_Work required:_ Restate exactly the lines that run from the start of the records below to the line containing "Autocollant réservoir MONTESA 2021", counting both ends, and nothing else; pictures stay out.

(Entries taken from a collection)
++++++

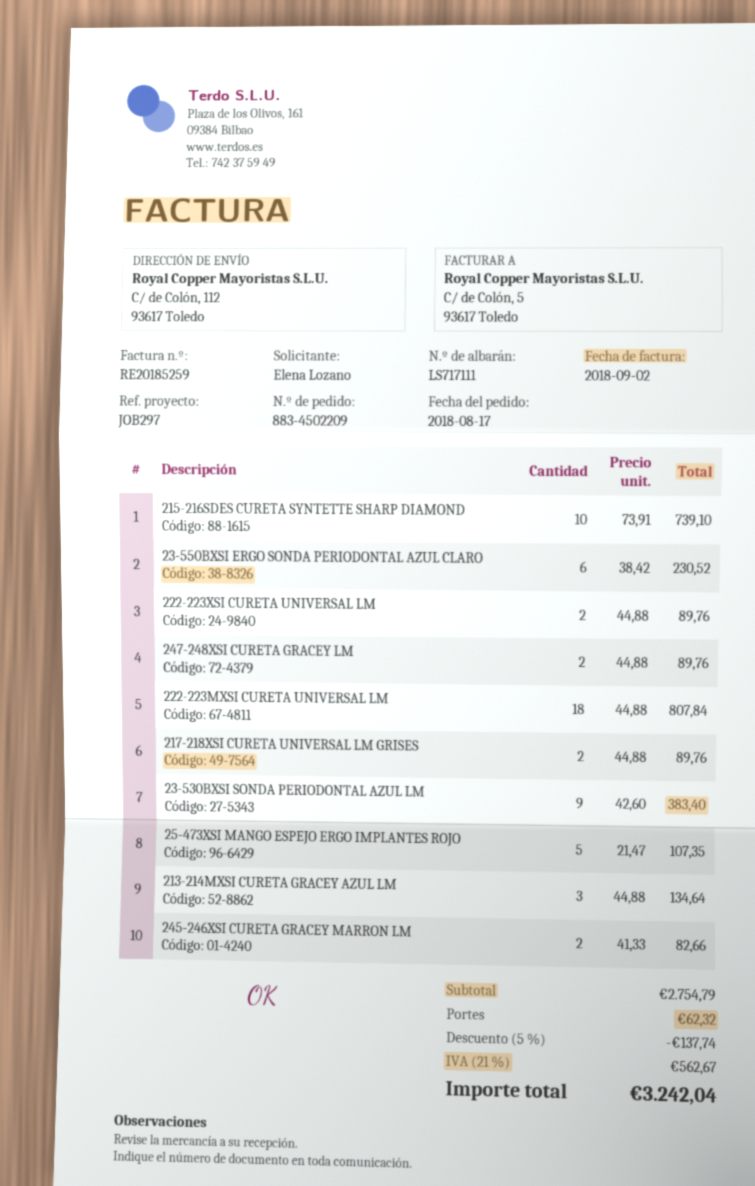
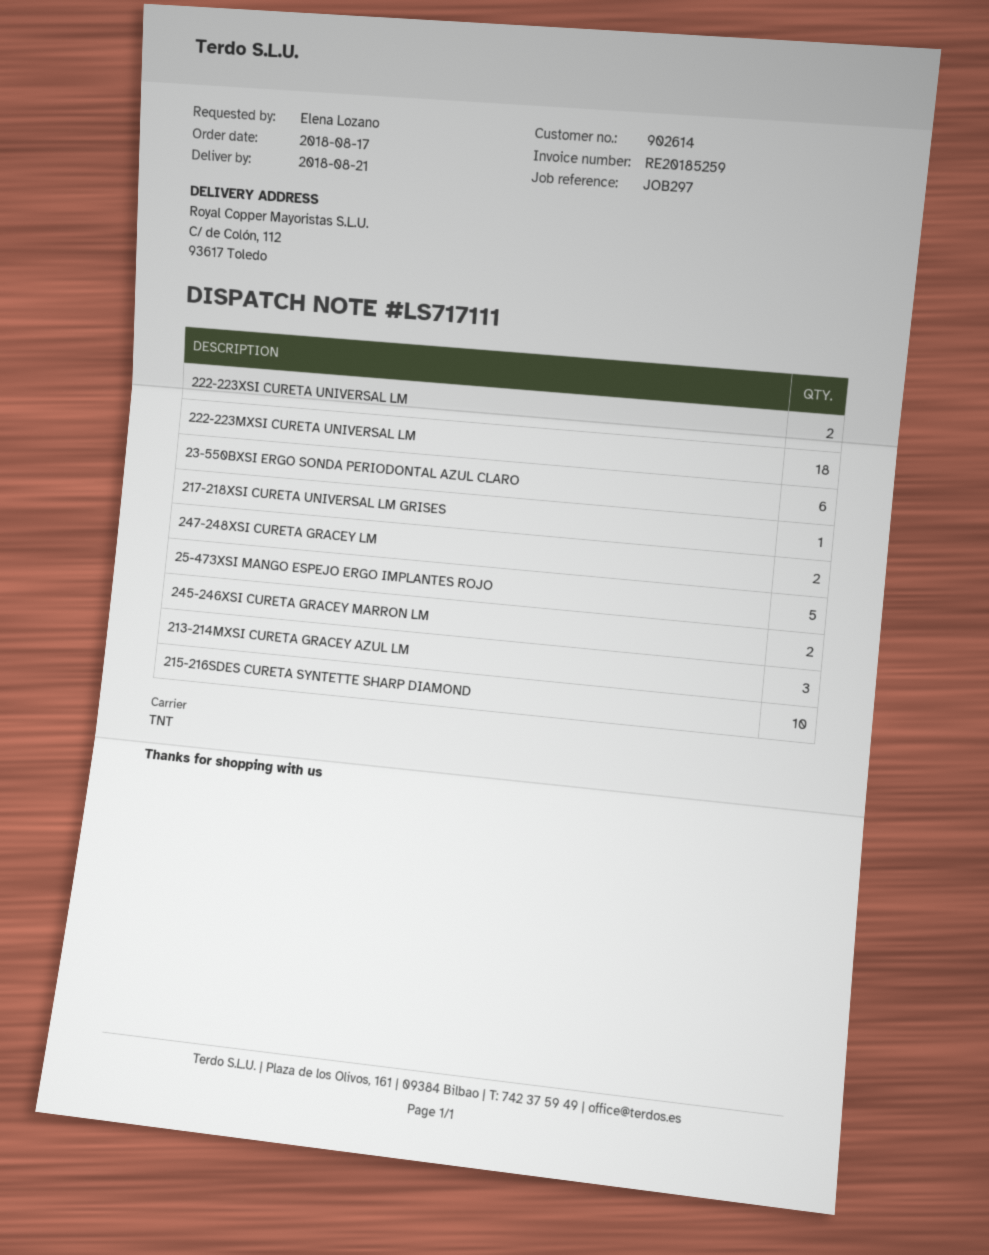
217-218XSI CURETA UNIVERSAL LM GRISES: 2 -> 1
23-530BXSI SONDA PERIODONTAL AZUL LM: 9 -> none

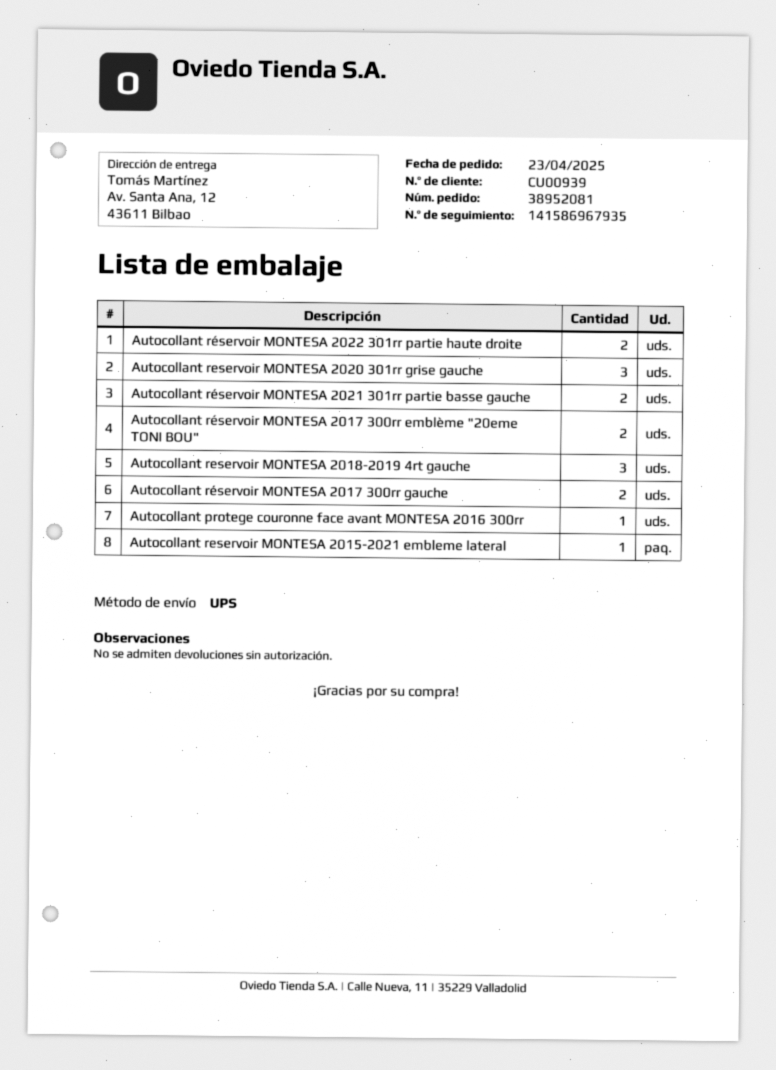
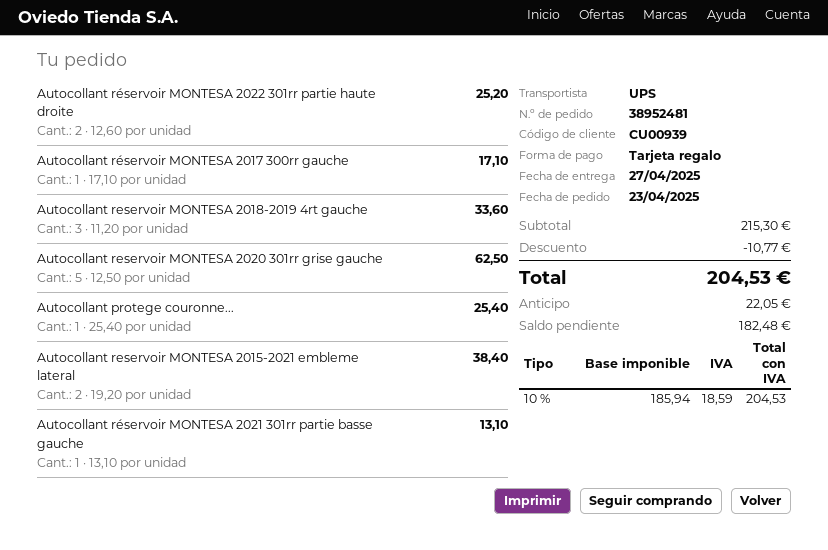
order number: 38952081 -> 38952481
Autocollant reservoir MONTESA 2020 301rr grise gauche: 3 -> 5
Autocollant réservoir MONTESA 2021 301rr partie basse gauche: 2 -> 1
Autocollant réservoir MONTESA 2017 300rr emblème "20eme TONI BOU": 2 -> none
Autocollant réservoir MONTESA 2017 300rr gauche: 2 -> 1
Autocollant reservoir MONTESA 2015-2021 embleme lateral: 1 -> 2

++++++

_Finished task:_
217-218XSI CURETA UNIVERSAL LM GRISES: 2 -> 1
23-530BXSI SONDA PERIODONTAL AZUL LM: 9 -> none

order number: 38952081 -> 38952481
Autocollant reservoir MONTESA 2020 301rr grise gauche: 3 -> 5
Autocollant réservoir MONTESA 2021 301rr partie basse gauche: 2 -> 1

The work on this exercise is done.